Without any images, output the records below verbatim.

[[ MATERIAL FOR THIS EXERCISE, beginning ]]

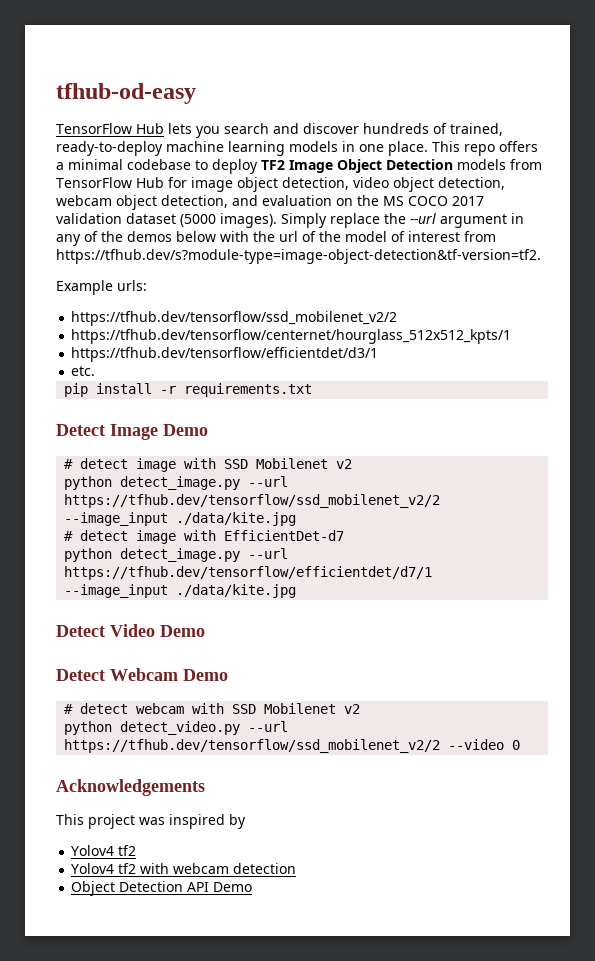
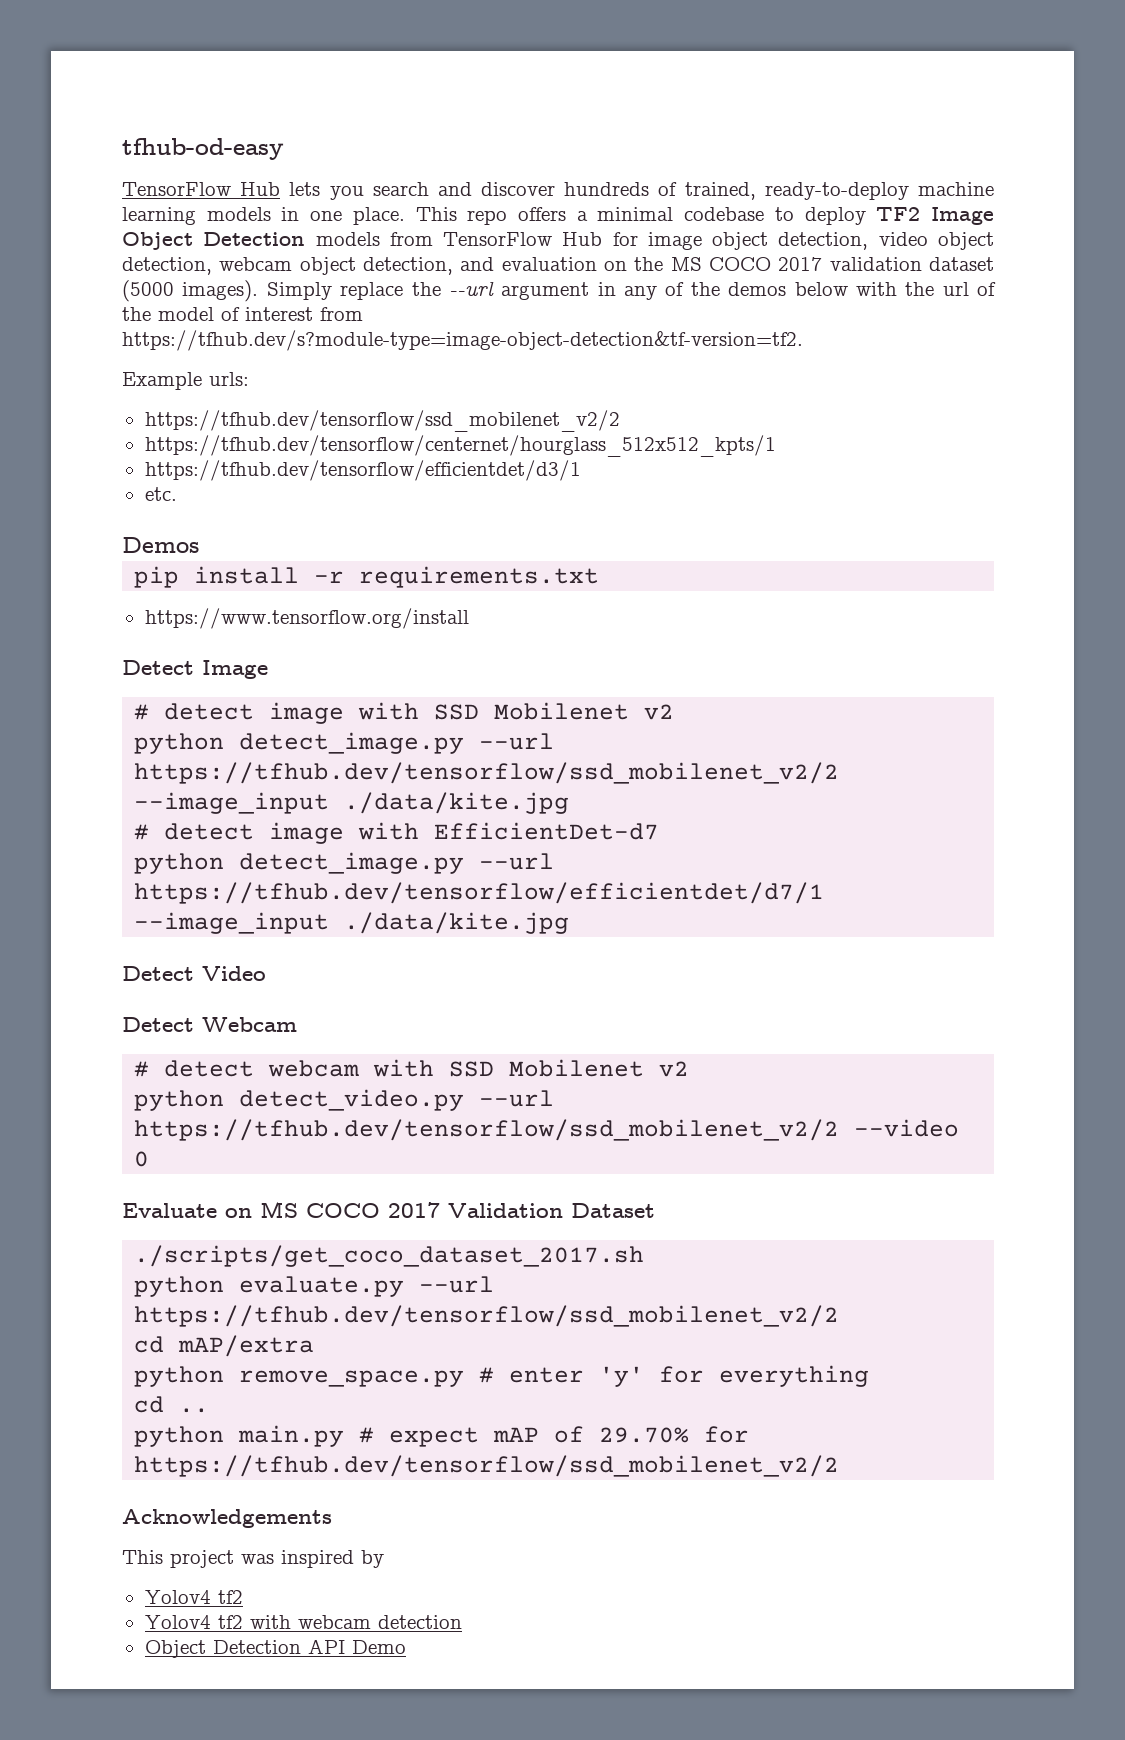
(96, 371) none -> [122,537,199,553] // Demos
(313, 390) none -> [144,608,469,629] // https://www.tensorflow.org/install
[163,424,208,436] Demo -> (268, 669) none
[160,625,205,637] Demo -> (266, 973) none
[183,669,228,681] Demo -> (297, 1024) none
(521, 745) none -> [122,1201,655,1218] [134,1245,645,1267] [134,1276,495,1297] [134,1305,840,1327] [134,1335,315,1357] [134,1365,870,1387] [134,1396,210,1413] [134,1425,750,1447] [134,1455,840,1477] // Evaluate on MS COCO 2017 Validation Dataset // ./scripts/get_coco_dataset_2017.sh // python evaluate.py --url https://tfhub.dev/tensorflow/ssd_mobilenet_v2/2 // cd mAP/extra // python remove_space.py # enter 'y' for everything // cd .. // python main.py # expect mAP of 29.70% for https://tfhub.dev/tensorflow/ssd_mobilenet_v2/2

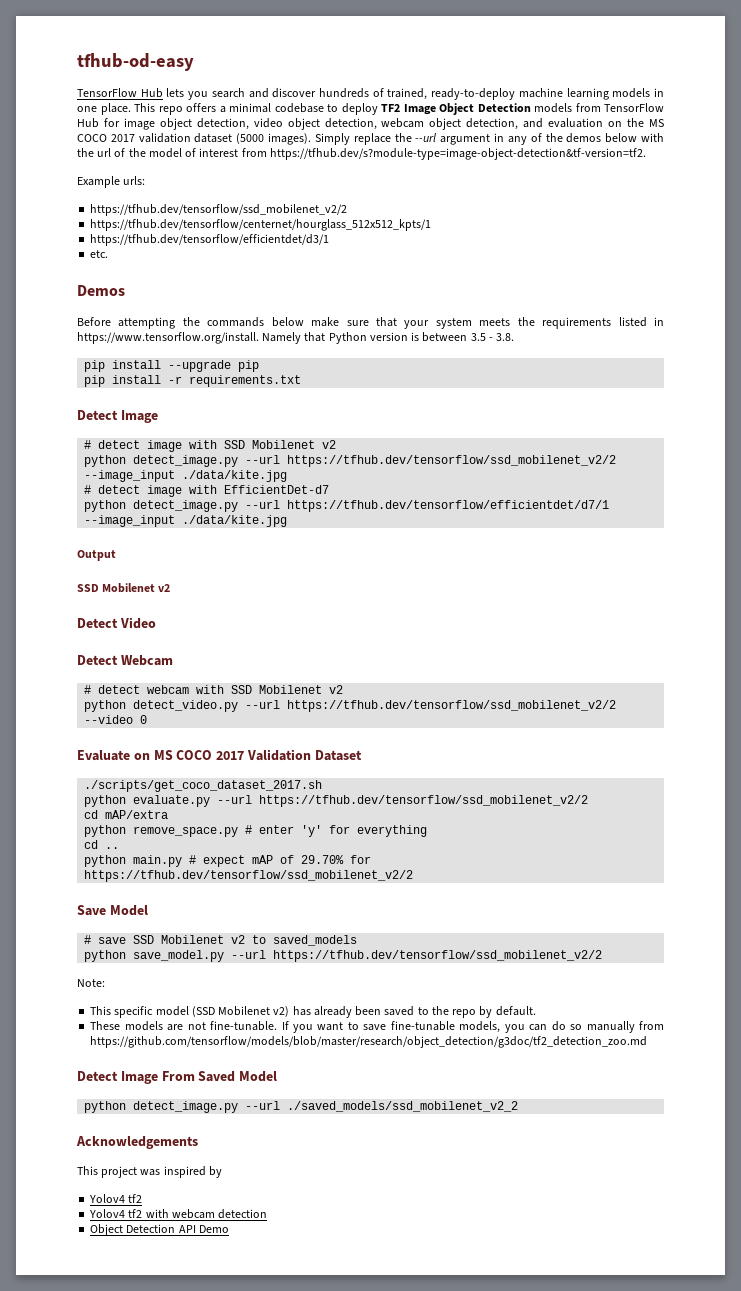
(199, 545) none -> [77,317,665,329] [77,332,515,344] [84,360,260,372] // Before attempting the commands below make sure that your system meets the requirements listed in https://www.tensorflow.org/install. Namely that Python version is between 3.5 - 3.8. // pip install --upgrade pip
[144,608,469,629] // https://www.tensorflow.org/install -> (302, 381) none
(570, 923) none -> [77,550,116,561] [77,583,171,593] // Output // SSD Mobilenet v2
(840, 1466) none -> [77,905,148,916] [84,935,358,946] [84,950,603,962] [77,979,105,987] [90,1006,536,1018] [90,1021,664,1033] [90,1036,648,1048] [77,1071,278,1084] [84,1101,519,1113] // Save Model // # save SSD Mobilenet v2 to saved_models // python save_model.py --url https://tfhub.dev/tensorflow/ssd_mobilenet_v2/2 // Note: // This specific model (SSD Mobilenet v2) has already been saved to the repo by default. // These models are not fine-tunable. If you want to save fine-tunable models, you can do so manually from https://github.com/tensorflow/models/blob/master/research/object_detection/g3doc/tf2_detection_zoo.md // Detect Image From Saved Model // python detect_image.py --url ./saved_models/ssd_mobilenet_v2_2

[[ MATERIAL FOR THIS EXERCISE, end ]]

> _TASK OUTPUT_:
(96, 371) none -> [122,537,199,553] // Demos
(313, 390) none -> [144,608,469,629] // https://www.tensorflow.org/install
[163,424,208,436] Demo -> (268, 669) none
[160,625,205,637] Demo -> (266, 973) none
[183,669,228,681] Demo -> (297, 1024) none
(521, 745) none -> [122,1201,655,1218] [134,1245,645,1267] [134,1276,495,1297] [134,1305,840,1327] [134,1335,315,1357] [134,1365,870,1387] [134,1396,210,1413] [134,1425,750,1447] [134,1455,840,1477] // Evaluate on MS COCO 2017 Validation Dataset // ./scripts/get_coco_dataset_2017.sh // python evaluate.py --url https://tfhub.dev/tensorflow/ssd_mobilenet_v2/2 // cd mAP/extra // python remove_space.py # enter 'y' for everything // cd .. // python main.py # expect mAP of 29.70% for https://tfhub.dev/tensorflow/ssd_mobilenet_v2/2

(199, 545) none -> [77,317,665,329] [77,332,515,344] [84,360,260,372] // Before attempting the commands below make sure that your system meets the requirements listed in https://www.tensorflow.org/install. Namely that Python version is between 3.5 - 3.8. // pip install --upgrade pip
[144,608,469,629] // https://www.tensorflow.org/install -> (302, 381) none
(570, 923) none -> [77,550,116,561] [77,583,171,593] // Output // SSD Mobilenet v2
(840, 1466) none -> [77,905,148,916] [84,935,358,946] [84,950,603,962] [77,979,105,987] [90,1006,536,1018] [90,1021,664,1033] [90,1036,648,1048] [77,1071,278,1084] [84,1101,519,1113] // Save Model // # save SSD Mobilenet v2 to saved_models // python save_model.py --url https://tfhub.dev/tensorflow/ssd_mobilenet_v2/2 // Note: // This specific model (SSD Mobilenet v2) has already been saved to the repo by default. // These models are not fine-tunable. If you want to save fine-tunable models, you can do so manually from https://github.com/tensorflow/models/blob/master/research/object_detection/g3doc/tf2_detection_zoo.md // Detect Image From Saved Model // python detect_image.py --url ./saved_models/ssd_mobilenet_v2_2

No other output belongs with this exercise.